Before and after images

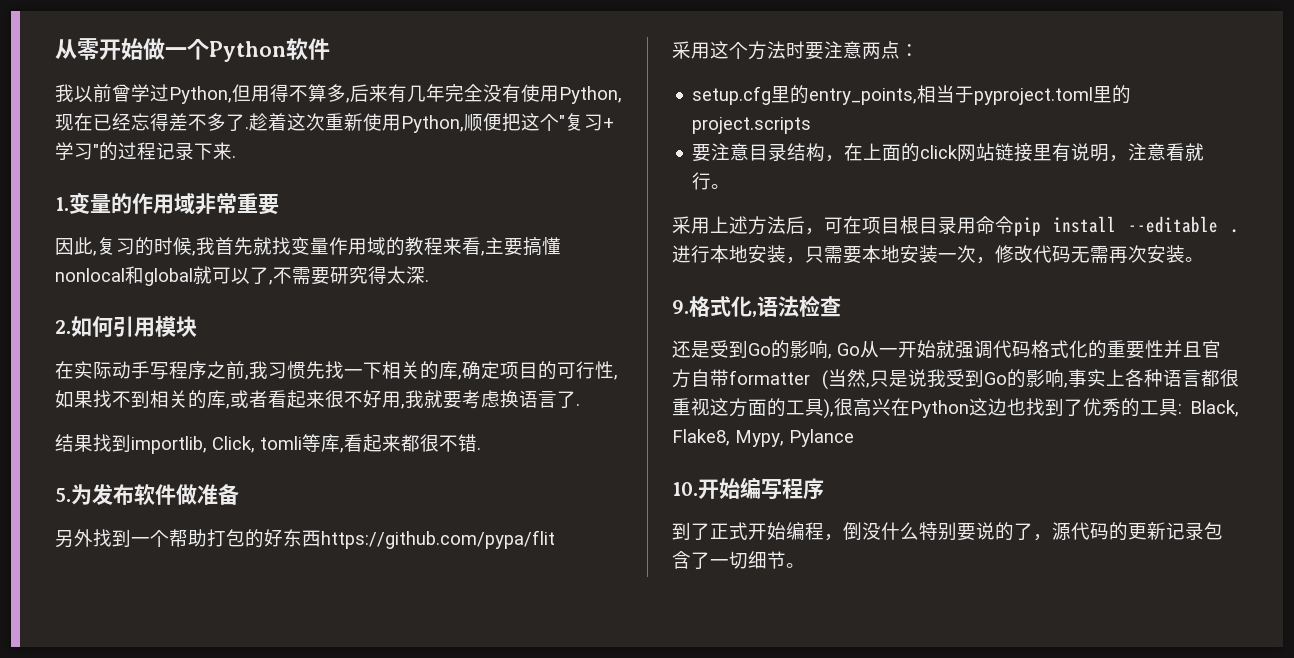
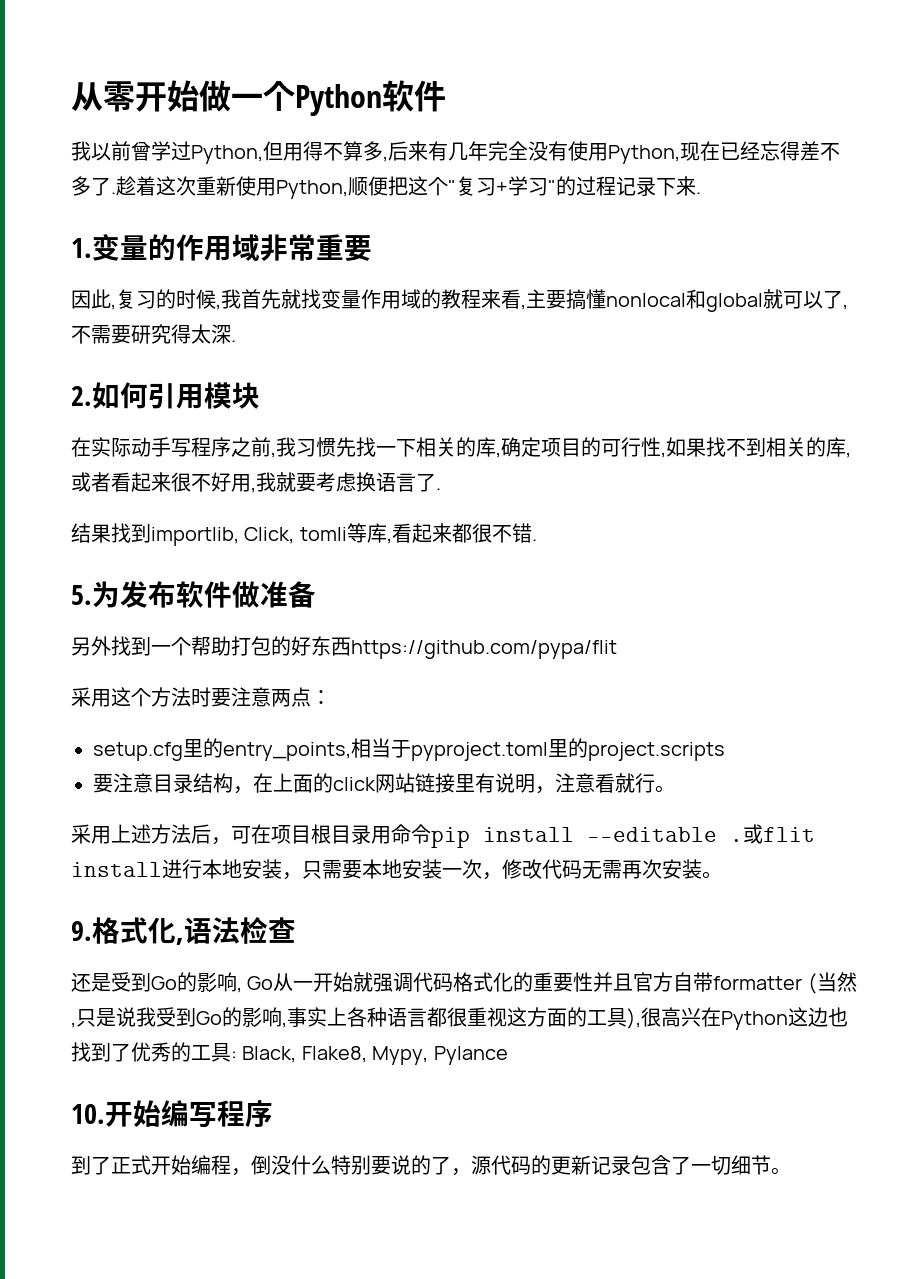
(1239, 231) none -> [743,824,815,844] [71,862,162,877] 或flit install

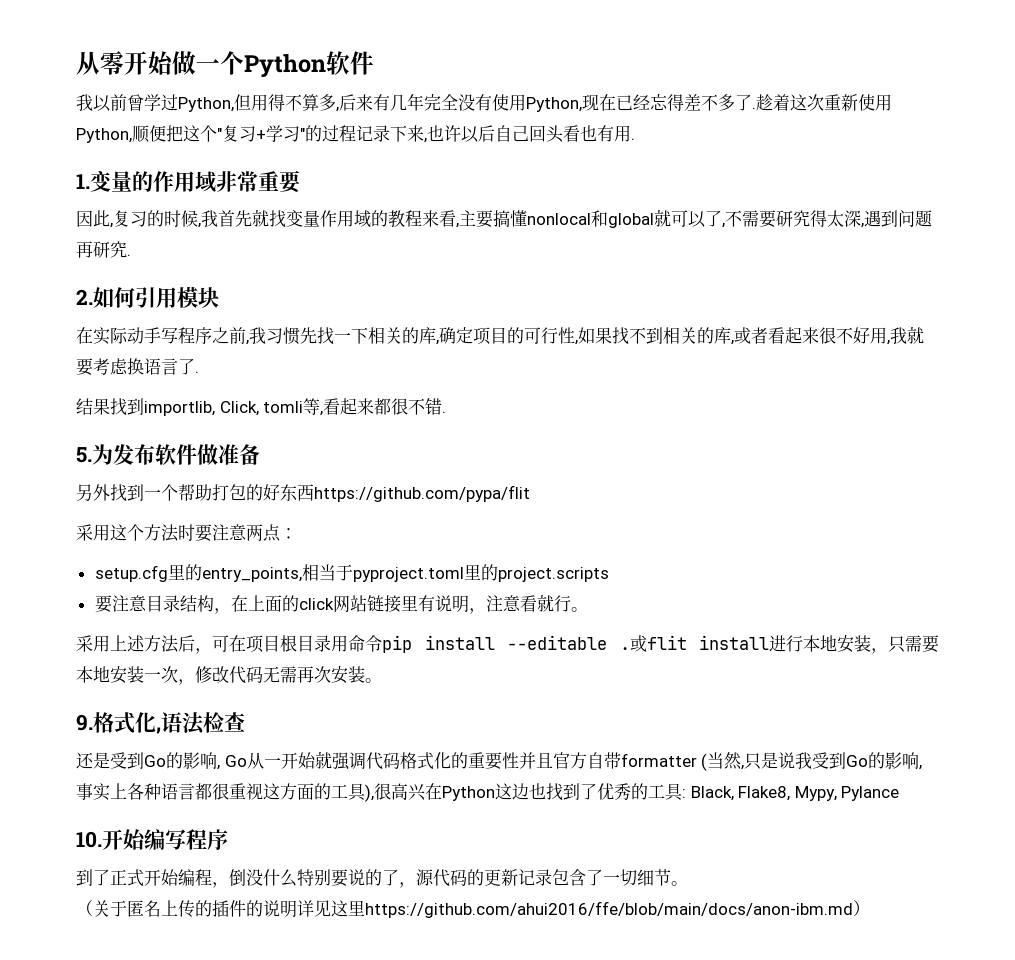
(696, 186) none -> [424,125,631,143] ,也许以后自己回头看也有用
(231, 334) none -> [861,210,932,228] [76,241,127,258] ,遇到问题再研究
[366,523,387,543] 库 -> (321, 406) none
(791, 1171) none -> [76,900,870,918] // （关于匿名上传的插件的说明详见这里https://github.com/ahui2016/ffe/blob/main/docs/anon-ibm.md）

◆ Instructions for the task: Skip the pictures, then retype every line above exactly.

◆ Response to this exercise:
(1239, 231) none -> [743,824,815,844] [71,862,162,877] 或flit install

(696, 186) none -> [424,125,631,143] ,也许以后自己回头看也有用
(231, 334) none -> [861,210,932,228] [76,241,127,258] ,遇到问题再研究
[366,523,387,543] 库 -> (321, 406) none
(791, 1171) none -> [76,900,870,918] // （关于匿名上传的插件的说明详见这里https://github.com/ahui2016/ffe/blob/main/docs/anon-ibm.md）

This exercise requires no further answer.